/ryd.io

Primary LanguageHTML

#Ryd.io

Gregory Kamradt, July 2015

#####Updated 11/10/15 Slides - https://docs.google.com/presentation/d/1MCP4KJOoKbbEpnRCf_mdxbVFt5uz5_d5y45qmpdjaZ0/edit?usp=sharing

Site - http://ryd.io/

Technical Summary - http://ryd.io/technical_summary

####Overview

View the app live at Ryd.io

The idea of this project is to allow a user, or marketing lead, to explore and learn about a city from the frequency and volume of taxi drop off points to focus marketing efforts. My goal was to provide an alternative view of a city that has been clustered into subgroups outlining different weekly and daily ride distributions.

####Example

The model is built to predict where and when and how many rides will get dropped off given any location in NYC. Every single block in NYC has as a story to tell. Finding a resource that can tell this story in a meaningful manner is a difficult task. A marketing team foreign to NYC will have little idea about how to navigate this concrete jungle.

Using Ryd.io this team will be able to focus their efforts accordingly and minimize misallocation of resources. Let's check out an example query

####Example query: "Terra Blues, Thursday 9pm"

alt text

####How it works

Once a user enters a query, Google API returns a latitude and longitude of that location...and then the magic happens.

With that latitude and longitude we pull a geo bounding box of data from elastic search signaling to us the relavent rides. Now that we know how many rides came into the users location per day for the year, we can feed this information into our SARIMA model. The output of the SARIMA model will tell us how many rides it predicts that location will have at a given point in the future.

Knowing how many rides will land in a day is great, but we really would like to know at which hour these rides will come. Utlizing the cluster map (below) we can find the nearest cluster point that the users location is near and apply that hourly distribution to our 'rides per day estimate' output from the SARIMA model. This output signals to us how many rides will come in a given hour.

But where do we put the points on the map? We can't just put them randomly anywhere in our bounding box...some of them might land on top of buildings...not great.
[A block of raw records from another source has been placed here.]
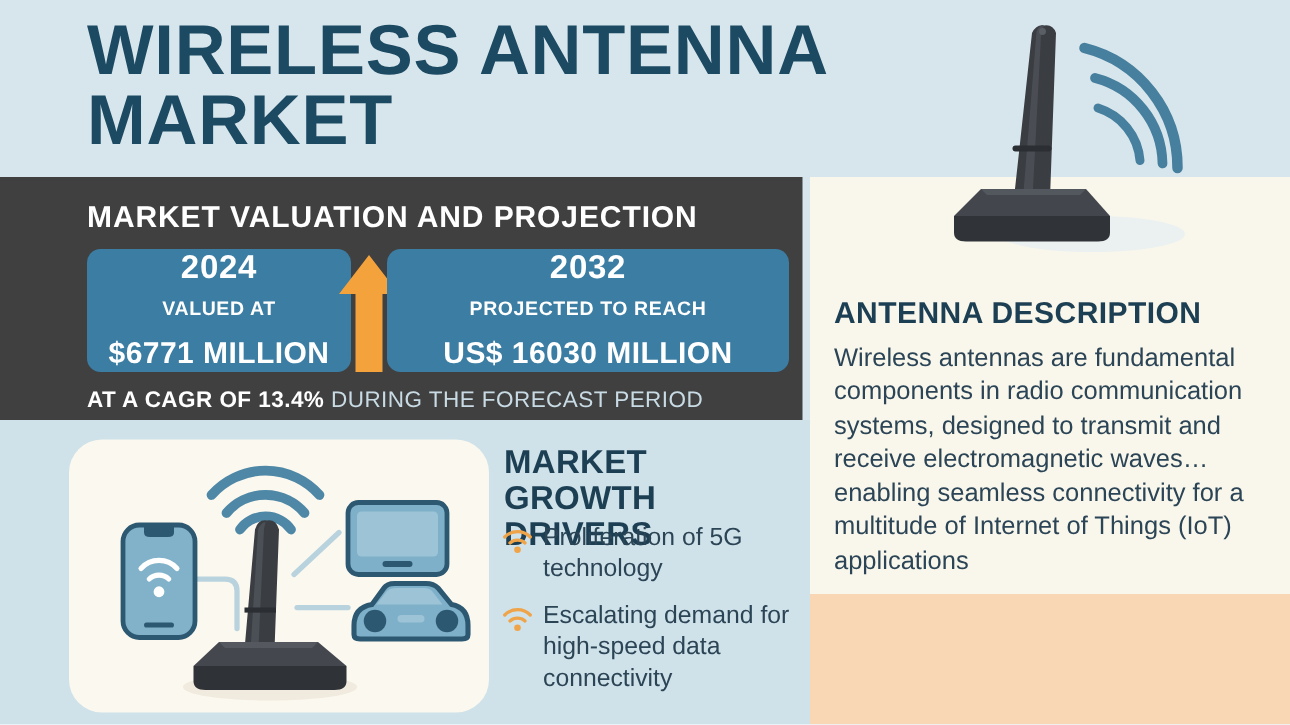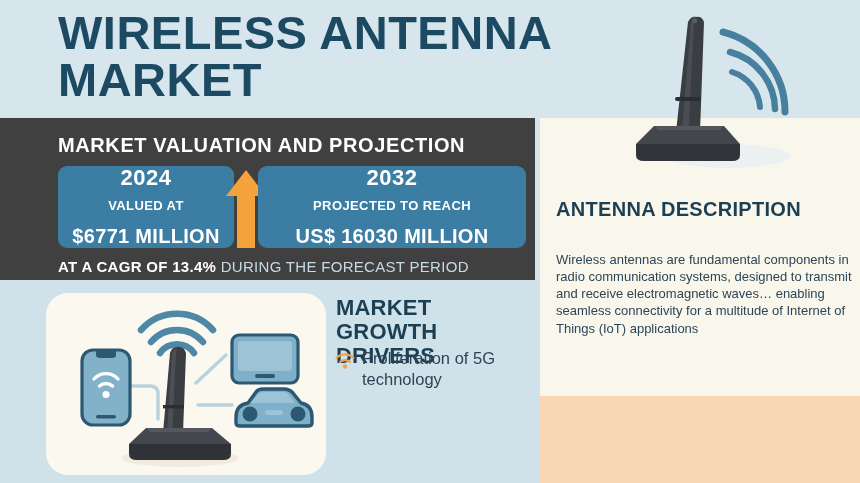--- a/index.html
+++ b/index.html
@@ -140,9 +140,8 @@
     left: 556px; top: 228px;
     width: 300px;
     color: #2c4556;
-    font-size: 13px;
+    font-size: 17px;
     line-height: 1.32;
-    margin-top: 23px;
   }
 
   

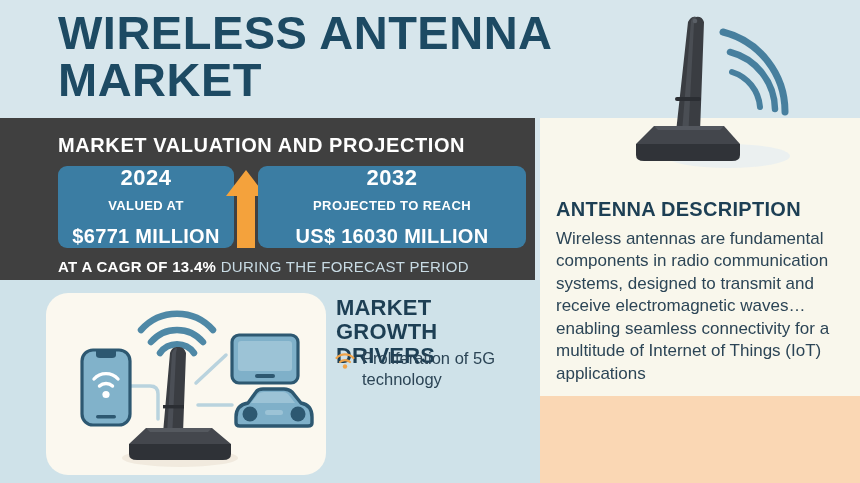--- a/index.html
+++ b/index.html
@@ -280,6 +280,18 @@
       <span class="driver-text">Proliferation of 5G technology</span>
     </div>
 
+    <div class="driver-item">
+      <span class="driver-icon">
+        <svg viewBox="0 0 22 20" width="22" height="20">
+          <g fill="none" stroke="#f0a44a" stroke-width="2.2" stroke-linecap="round">
+            <path d="M 2.5 7 A 12 12 0 0 1 19.5 7"></path>
+            <path d="M 6 11 A 7.5 7.5 0 0 1 16 11"></path>
+          </g>
+          <circle cx="11" cy="15.5" r="2.2" fill="#f0a44a"></circle>
+        </svg>
+      </span>
+      <span class="driver-text">Escalating demand for high-speed data connectivity</span>
+    </div>
   </div>
 
   <div class="illus-card">

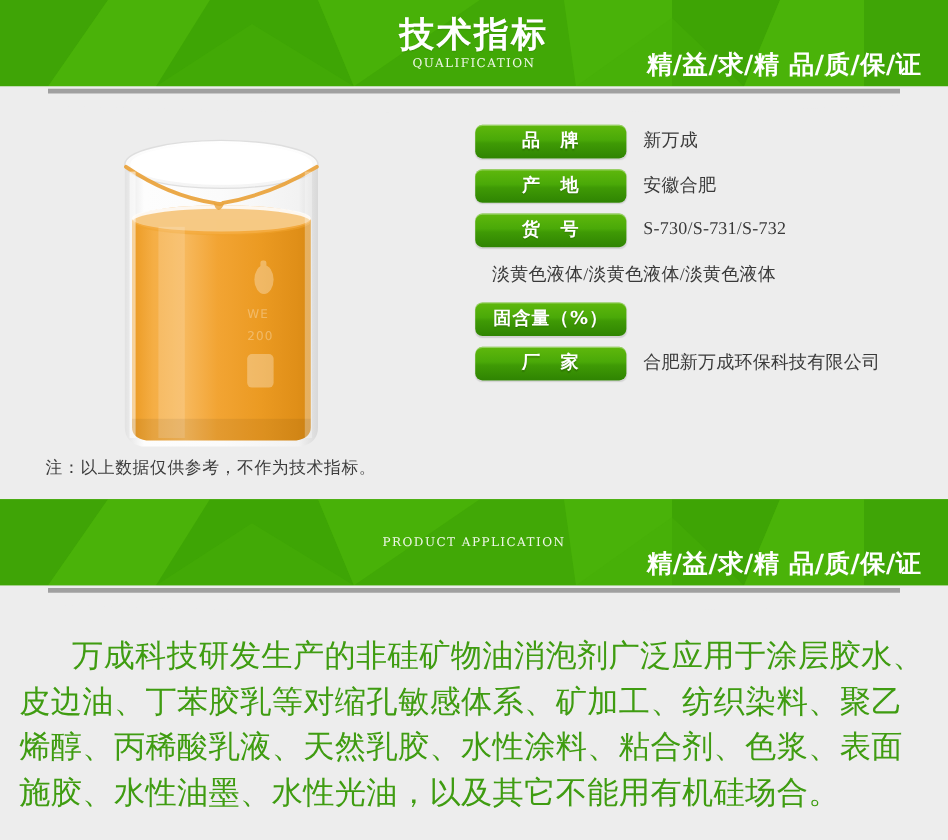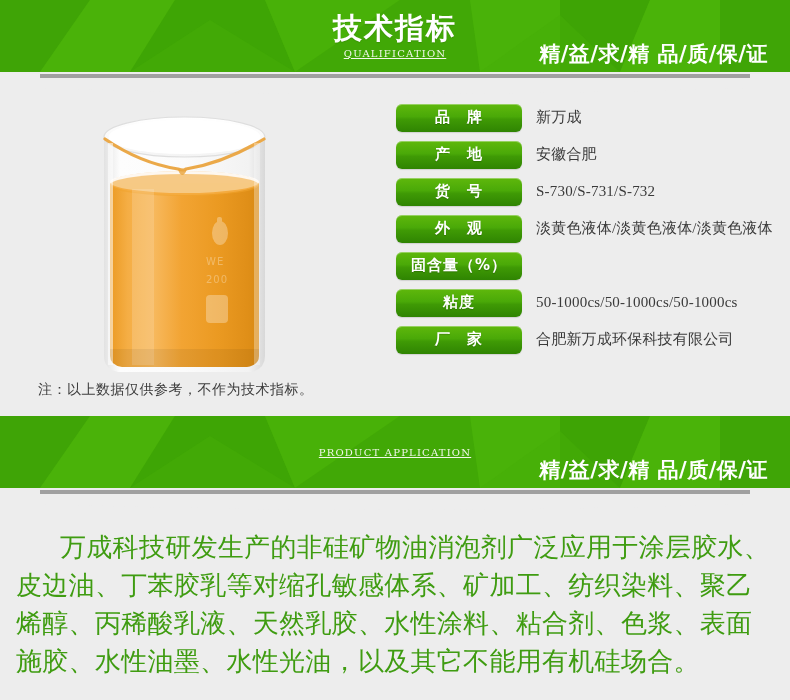--- a/index.html
+++ b/index.html
@@ -57,7 +57,6 @@
     letter-spacing: 1.2px;
     line-height: 14px;
     margin-top: 2px;
-    text-decoration: underline;
   }
   .banner-slogan {
     position: absolute;

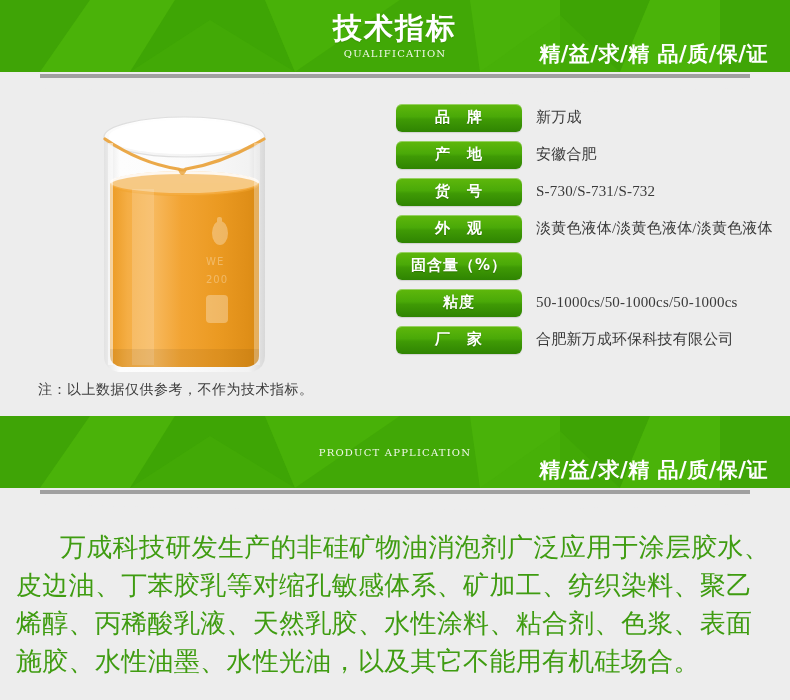--- a/index.html
+++ b/index.html
@@ -272,7 +272,6 @@
     </div>
 
     <div class="spec-row">
-      <div class="spec-label">外　观</div>
       <div class="spec-value">淡黄色液体/淡黄色液体/淡黄色液体</div>
     </div>
 

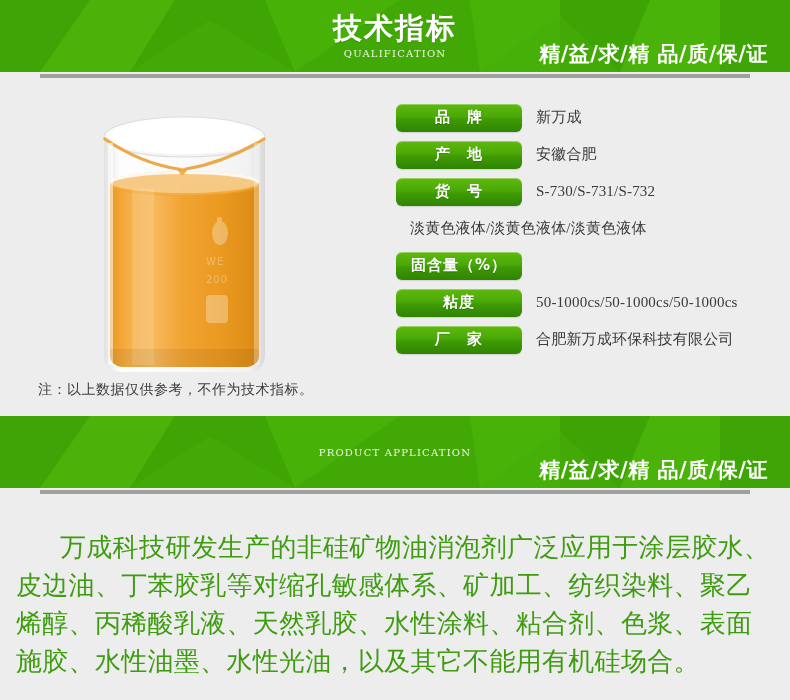--- a/index.html
+++ b/index.html
@@ -280,10 +280,6 @@
     </div>
 
 
-    <div class="spec-row">
-      <div class="spec-label">粘度</div>
-      <div class="spec-value">50-1000cs/50-1000cs/50-1000cs</div>
-    </div>
 
     <div class="spec-row">
       <div class="spec-label">厂　家</div>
In order to adjust for this we will use a multivariate KDE that randomly resamples from a distrubtion that was built off of where rides appeared in the past. Basically we are saying..."hey Ryd, where have all the rides landed for this location the past? Now if you were to guess where these rides would arrive this time where would it be?"

alt text

####Project Pipeline

NYC Taxi Data Set -> Elasticsearch/BigQuery Return per day totals for over 9000 points in NYC -> Python Pandas Save this file as json/csv for future use User queries location -> Flask/AJAX/Python Pull data for a user queried location -> Elastic Train SARIMA model -> sklearn Cross reference daily estimate with cluster hourly distribution Apply resampled KDE with hourly distrubtion for geo estimates Project points on map and display meta data

####Future Steps

###Viz To have this tool have appeal to a non-technical audience I'd like to make a much more interactive web-app complete with sliders and more minute query preferences at the users disposal. It would be awesome to be able to ask Ryd, "I want to see map of high density areas that have been labeled with art, farmers markets, and have low crime."

###Model As Ryd stands right now we are focused solely on dropoff locations and times. However, dropoff locations and times make up only 15% of the information available through the NYC Taxi data set. There is a TON more analysis to be done on pick up locations, number of people riding in the car and combinations of it all.

Once we're ready, we can easily incorporate other data sources as well. It would be great to see an overlay of restaurants and bars in NYC and the correlate the connection between drop offs and establishment frequency.

####Packages used

  • bigquery for python
  • pandas
  • time
  • numpy
  • itertools
  • os.istdir
  • glob
  • os
  • rv_discrete
  • scipy.stats
  • requests
  • json
  • threading
  • Queue
  • rauth
  • BeautifulSoup
  • Matplotlib.pyplot